Version difference data:
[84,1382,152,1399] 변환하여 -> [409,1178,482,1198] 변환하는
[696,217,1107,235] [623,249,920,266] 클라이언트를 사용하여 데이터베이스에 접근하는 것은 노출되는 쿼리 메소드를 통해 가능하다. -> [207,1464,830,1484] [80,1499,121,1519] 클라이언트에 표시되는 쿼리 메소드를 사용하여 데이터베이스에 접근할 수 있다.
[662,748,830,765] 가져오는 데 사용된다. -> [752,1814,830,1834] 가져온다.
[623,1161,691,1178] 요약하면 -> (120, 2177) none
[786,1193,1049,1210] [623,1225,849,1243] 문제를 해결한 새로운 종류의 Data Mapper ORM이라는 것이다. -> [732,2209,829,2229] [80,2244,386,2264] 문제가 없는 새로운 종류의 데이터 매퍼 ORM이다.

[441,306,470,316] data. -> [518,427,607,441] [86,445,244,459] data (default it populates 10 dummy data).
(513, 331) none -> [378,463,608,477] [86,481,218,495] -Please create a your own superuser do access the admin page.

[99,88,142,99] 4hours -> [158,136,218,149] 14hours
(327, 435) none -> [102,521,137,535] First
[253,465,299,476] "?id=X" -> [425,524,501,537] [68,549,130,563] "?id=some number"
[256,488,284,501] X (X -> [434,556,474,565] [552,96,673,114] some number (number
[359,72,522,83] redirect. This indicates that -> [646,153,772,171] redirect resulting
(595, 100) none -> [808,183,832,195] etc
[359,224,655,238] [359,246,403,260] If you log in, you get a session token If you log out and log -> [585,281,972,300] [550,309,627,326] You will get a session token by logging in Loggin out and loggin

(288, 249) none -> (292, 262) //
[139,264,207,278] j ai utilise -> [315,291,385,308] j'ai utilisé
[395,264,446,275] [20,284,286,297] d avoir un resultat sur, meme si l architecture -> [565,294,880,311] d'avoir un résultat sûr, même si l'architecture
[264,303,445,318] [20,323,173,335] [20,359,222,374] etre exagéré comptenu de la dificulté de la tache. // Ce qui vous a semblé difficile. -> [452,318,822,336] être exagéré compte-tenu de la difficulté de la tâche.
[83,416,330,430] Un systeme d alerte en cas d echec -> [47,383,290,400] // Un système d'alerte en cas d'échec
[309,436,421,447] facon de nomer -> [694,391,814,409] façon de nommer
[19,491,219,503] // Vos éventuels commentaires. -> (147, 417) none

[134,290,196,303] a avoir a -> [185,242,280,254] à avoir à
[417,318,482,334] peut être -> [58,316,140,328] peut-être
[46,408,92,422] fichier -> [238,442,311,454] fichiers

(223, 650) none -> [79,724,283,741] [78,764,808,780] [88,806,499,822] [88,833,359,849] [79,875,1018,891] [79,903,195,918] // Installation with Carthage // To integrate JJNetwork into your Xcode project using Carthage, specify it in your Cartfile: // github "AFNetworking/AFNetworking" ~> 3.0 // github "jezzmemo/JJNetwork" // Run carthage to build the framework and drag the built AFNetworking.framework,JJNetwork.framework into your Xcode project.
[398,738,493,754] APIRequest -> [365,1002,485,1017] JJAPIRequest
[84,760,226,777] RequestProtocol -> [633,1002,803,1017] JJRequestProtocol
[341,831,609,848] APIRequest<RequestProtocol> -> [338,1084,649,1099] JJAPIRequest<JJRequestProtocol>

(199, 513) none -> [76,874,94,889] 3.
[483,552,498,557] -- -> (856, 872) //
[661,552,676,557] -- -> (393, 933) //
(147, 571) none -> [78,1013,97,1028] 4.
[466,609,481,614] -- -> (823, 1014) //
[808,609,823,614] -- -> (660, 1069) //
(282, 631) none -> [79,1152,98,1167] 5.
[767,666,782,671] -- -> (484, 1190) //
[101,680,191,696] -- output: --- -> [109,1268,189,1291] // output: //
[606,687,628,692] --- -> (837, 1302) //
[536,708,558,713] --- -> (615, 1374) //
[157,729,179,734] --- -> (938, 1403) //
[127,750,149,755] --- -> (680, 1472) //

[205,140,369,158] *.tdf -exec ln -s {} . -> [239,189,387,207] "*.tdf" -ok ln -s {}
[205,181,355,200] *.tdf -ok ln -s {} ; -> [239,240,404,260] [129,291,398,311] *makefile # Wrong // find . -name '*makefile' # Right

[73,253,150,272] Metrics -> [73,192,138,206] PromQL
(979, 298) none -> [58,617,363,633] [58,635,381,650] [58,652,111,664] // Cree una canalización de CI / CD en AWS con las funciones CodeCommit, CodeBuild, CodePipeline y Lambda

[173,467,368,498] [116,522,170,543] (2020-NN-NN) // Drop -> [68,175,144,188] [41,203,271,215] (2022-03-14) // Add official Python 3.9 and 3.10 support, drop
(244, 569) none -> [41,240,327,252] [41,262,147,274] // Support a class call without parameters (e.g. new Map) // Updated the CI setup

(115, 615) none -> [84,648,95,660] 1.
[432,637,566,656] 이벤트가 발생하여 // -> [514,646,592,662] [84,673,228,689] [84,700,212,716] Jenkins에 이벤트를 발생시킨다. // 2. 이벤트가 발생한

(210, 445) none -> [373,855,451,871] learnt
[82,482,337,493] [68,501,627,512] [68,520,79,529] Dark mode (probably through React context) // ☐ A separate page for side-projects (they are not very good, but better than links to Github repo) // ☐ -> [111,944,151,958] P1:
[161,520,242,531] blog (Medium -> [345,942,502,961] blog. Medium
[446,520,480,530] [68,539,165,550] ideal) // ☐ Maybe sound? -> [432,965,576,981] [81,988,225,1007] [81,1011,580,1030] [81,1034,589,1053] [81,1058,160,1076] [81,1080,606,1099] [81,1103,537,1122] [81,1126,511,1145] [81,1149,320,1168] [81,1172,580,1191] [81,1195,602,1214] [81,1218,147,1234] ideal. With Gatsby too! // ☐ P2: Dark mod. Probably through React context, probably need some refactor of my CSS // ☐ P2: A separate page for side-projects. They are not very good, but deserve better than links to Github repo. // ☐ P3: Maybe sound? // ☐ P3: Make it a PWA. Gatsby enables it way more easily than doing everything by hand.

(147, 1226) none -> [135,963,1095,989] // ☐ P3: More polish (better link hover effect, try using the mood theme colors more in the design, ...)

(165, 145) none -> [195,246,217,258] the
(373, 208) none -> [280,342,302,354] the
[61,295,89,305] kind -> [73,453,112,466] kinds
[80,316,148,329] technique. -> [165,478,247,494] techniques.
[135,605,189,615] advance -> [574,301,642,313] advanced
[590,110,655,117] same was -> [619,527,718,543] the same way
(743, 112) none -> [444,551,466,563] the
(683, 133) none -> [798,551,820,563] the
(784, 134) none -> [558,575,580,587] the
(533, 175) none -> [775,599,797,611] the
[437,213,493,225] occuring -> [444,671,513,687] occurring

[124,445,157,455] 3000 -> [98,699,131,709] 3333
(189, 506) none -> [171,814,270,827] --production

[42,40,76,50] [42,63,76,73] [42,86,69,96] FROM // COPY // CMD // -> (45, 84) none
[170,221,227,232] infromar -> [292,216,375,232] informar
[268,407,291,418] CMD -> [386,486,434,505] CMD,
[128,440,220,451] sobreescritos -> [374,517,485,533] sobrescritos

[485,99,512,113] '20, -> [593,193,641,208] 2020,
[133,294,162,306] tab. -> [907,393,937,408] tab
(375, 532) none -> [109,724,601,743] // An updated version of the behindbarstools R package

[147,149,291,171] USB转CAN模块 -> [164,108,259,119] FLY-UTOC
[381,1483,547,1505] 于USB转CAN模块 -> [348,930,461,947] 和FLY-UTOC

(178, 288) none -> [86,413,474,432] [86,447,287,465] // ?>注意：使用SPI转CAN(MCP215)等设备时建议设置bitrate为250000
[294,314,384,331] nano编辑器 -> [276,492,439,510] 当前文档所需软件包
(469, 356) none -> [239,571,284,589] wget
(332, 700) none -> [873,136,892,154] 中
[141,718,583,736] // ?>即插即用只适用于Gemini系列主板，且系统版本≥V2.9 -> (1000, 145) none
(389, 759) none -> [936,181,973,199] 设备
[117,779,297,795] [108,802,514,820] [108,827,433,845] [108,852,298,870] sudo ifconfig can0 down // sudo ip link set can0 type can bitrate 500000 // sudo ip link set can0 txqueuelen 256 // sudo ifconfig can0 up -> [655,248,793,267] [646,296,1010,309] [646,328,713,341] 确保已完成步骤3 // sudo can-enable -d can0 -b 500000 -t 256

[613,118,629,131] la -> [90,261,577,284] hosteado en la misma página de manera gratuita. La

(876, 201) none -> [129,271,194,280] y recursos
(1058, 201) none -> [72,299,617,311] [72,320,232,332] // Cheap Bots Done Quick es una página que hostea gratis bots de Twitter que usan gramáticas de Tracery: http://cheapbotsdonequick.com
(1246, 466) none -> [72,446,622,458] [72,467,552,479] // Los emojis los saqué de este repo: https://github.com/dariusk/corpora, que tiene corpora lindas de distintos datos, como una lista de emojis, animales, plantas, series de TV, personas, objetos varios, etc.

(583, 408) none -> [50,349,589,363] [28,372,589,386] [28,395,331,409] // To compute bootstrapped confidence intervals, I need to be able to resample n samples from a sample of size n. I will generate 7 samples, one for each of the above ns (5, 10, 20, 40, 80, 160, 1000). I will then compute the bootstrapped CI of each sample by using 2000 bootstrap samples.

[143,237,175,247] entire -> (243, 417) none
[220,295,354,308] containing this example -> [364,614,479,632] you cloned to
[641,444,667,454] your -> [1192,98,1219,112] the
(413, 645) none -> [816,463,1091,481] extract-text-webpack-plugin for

TASK PROMPT ▸
Using the data above, repeat exactly the lines that begin at the line with "(327, 435) none -> [102,521,137,535] First" and end at the line with "[46,408,92,422] fichier ->", both ends included.

RESPONSE AREA ▸
(327, 435) none -> [102,521,137,535] First
[253,465,299,476] "?id=X" -> [425,524,501,537] [68,549,130,563] "?id=some number"
[256,488,284,501] X (X -> [434,556,474,565] [552,96,673,114] some number (number
[359,72,522,83] redirect. This indicates that -> [646,153,772,171] redirect resulting
(595, 100) none -> [808,183,832,195] etc
[359,224,655,238] [359,246,403,260] If you log in, you get a session token If you log out and log -> [585,281,972,300] [550,309,627,326] You will get a session token by logging in Loggin out and loggin

(288, 249) none -> (292, 262) //
[139,264,207,278] j ai utilise -> [315,291,385,308] j'ai utilisé
[395,264,446,275] [20,284,286,297] d avoir un resultat sur, meme si l architecture -> [565,294,880,311] d'avoir un résultat sûr, même si l'architecture
[264,303,445,318] [20,323,173,335] [20,359,222,374] etre exagéré comptenu de la dificulté de la tache. // Ce qui vous a semblé difficile. -> [452,318,822,336] être exagéré compte-tenu de la difficulté de la tâche.
[83,416,330,430] Un systeme d alerte en cas d echec -> [47,383,290,400] // Un système d'alerte en cas d'échec
[309,436,421,447] facon de nomer -> [694,391,814,409] façon de nommer
[19,491,219,503] // Vos éventuels commentaires. -> (147, 417) none

[134,290,196,303] a avoir a -> [185,242,280,254] à avoir à
[417,318,482,334] peut être -> [58,316,140,328] peut-être
[46,408,92,422] fichier -> [238,442,311,454] fichiers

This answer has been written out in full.